There’s a quote in the brilliantly titled play “The Cosmonaut’s Last Message to the Woman He Once Loves in the Former Soviet Union” that, to paraphrase, goes like this: There will come a time when every story known to us has been retold set in an American high school. When first performed we were in the middle of a run that reached its peak with Taming of the Shrew reset as Ten Things I Hate About You. Which is a long winded way of saying I’m a sucker for teen movies with an interest in saying something. And, completely, unrelated, I am a sucker for dance. And that brings us neatly to Norwegian-on-Netflix film, Battle.
Do I even need to say that Battle is about finding out who you are and being true to that? Amalie, is a rich girl in a group of rich kids who are dance together. Formal and stylised, they follow the rules and struggle not because they don’t know the moves but because they don’t know what they want to communicate. They are watched over by Birgitta who swears a lot and offers them the chance of a scholarship to the Netherlands. Amalie’s, and everyone’s, rival is Charlotte who, because this is a 90 minute film with lots of breaks for dancing, is just there to be that rival and not much else.

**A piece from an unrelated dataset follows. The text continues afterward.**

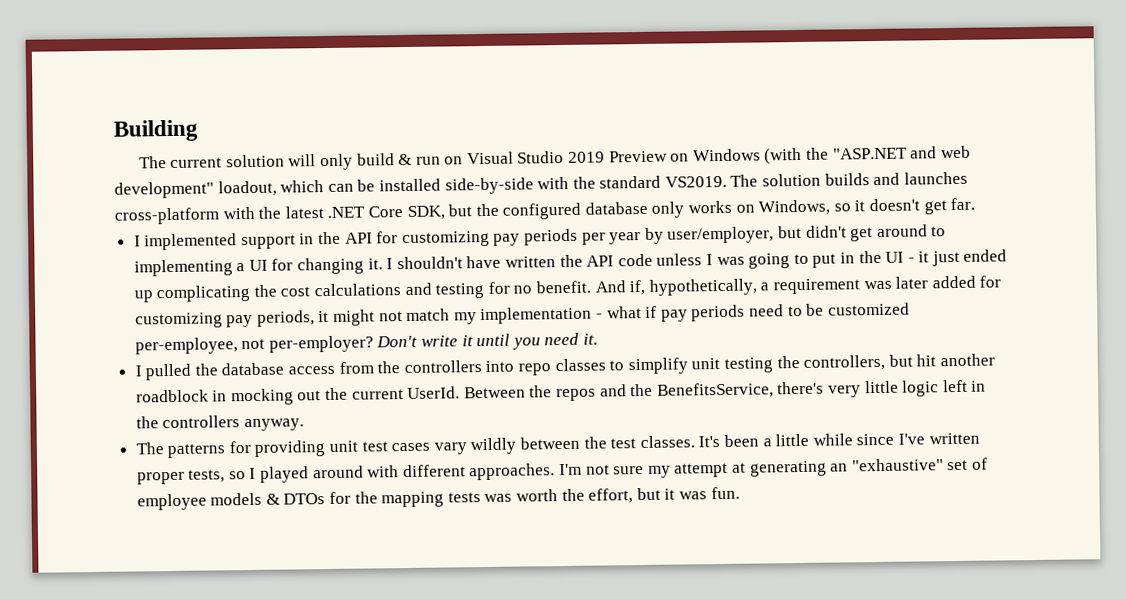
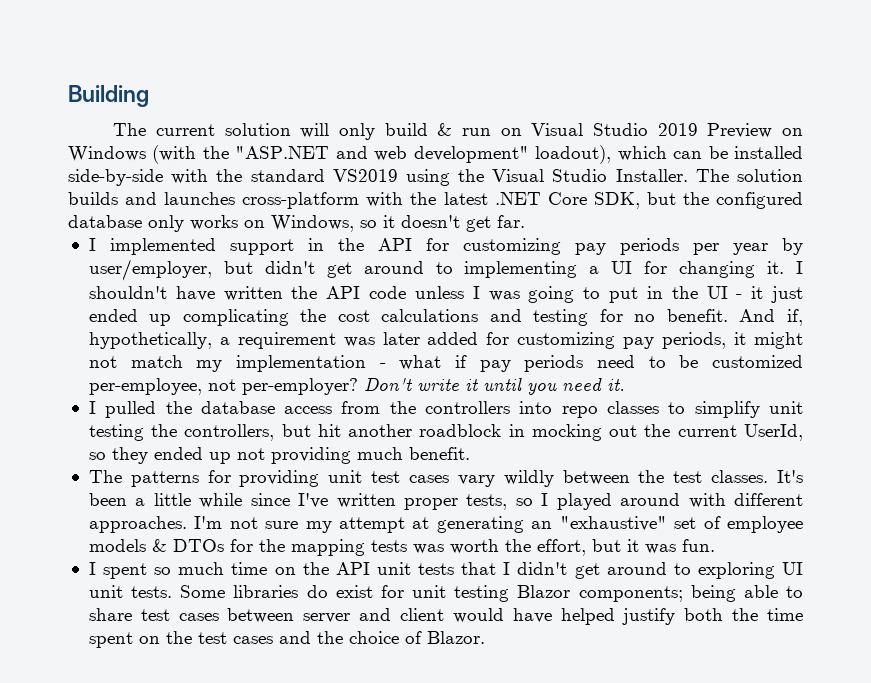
[217,180,277,197] loadout, -> [535,145,612,164] loadout),
[664,175,727,188] VS2019. -> [332,169,688,186] VS2019 using the Visual Studio Installer.
[407,379,987,402] [135,415,304,432] UserId. Between the repos and the BenefitsService, there's very little logic left in the controllers anyway. -> [744,424,803,441] [88,447,470,464] UserId, so they ended up not providing much benefit.
(740, 493) none -> [88,562,803,579] [88,585,803,602] [88,608,803,625] [88,631,485,648] // I spent so much time on the API unit tests that I didn't get around to exploring UI unit tests. Some libraries do exist for unit testing Blazor components; being able to share test cases between server and client would have helped justify both the time spent on the test cases and the choice of Blazor.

The plot, such as it is, is that Amalie’s cossetted life is torn apart thanks to her father getting into debt. Thus, they are turfed out of their lovely home and thrown into a crap flat on the bad side of town. There Amalie falls in with Mikael and his friends who dance from the heart. Our heroine falls head over heals for Mikael but can’t admit it to herself, or to her ridiculously patient posh boyfriend Aksel.
Will Amalie realise that she can be true to herself and achieve her dreams even if that means sacrificing superficial pleasures? What do you think?
My flippancy does Battle a disservice. Like a Raymond Carver short story, it’s hard to get this kind of simplicity right. And Battle gets everything right. It’s a really fun ride and, whilst it does nothing really new, is a compelling watch throughout.
Katarina Launing directs Maja Lunde’s script, bringing out the contrast between rich and poor, immigrant and settled, formal and free, for all its worth. Lisa Teige as Amalie is excellent and Fabian Svergaard Tapia as Mikael works well as her foil.
Sure, there will be deeper films and stories whose complexity requires a dozen fan sites to decode their meaning. Sometimes that’s not what you need. Sometimes, you just need to watch people dance and understand everything through their movement. Battle knows that and does its job well. If you have ninety minutes to kill and want to cheer at the end, watch it.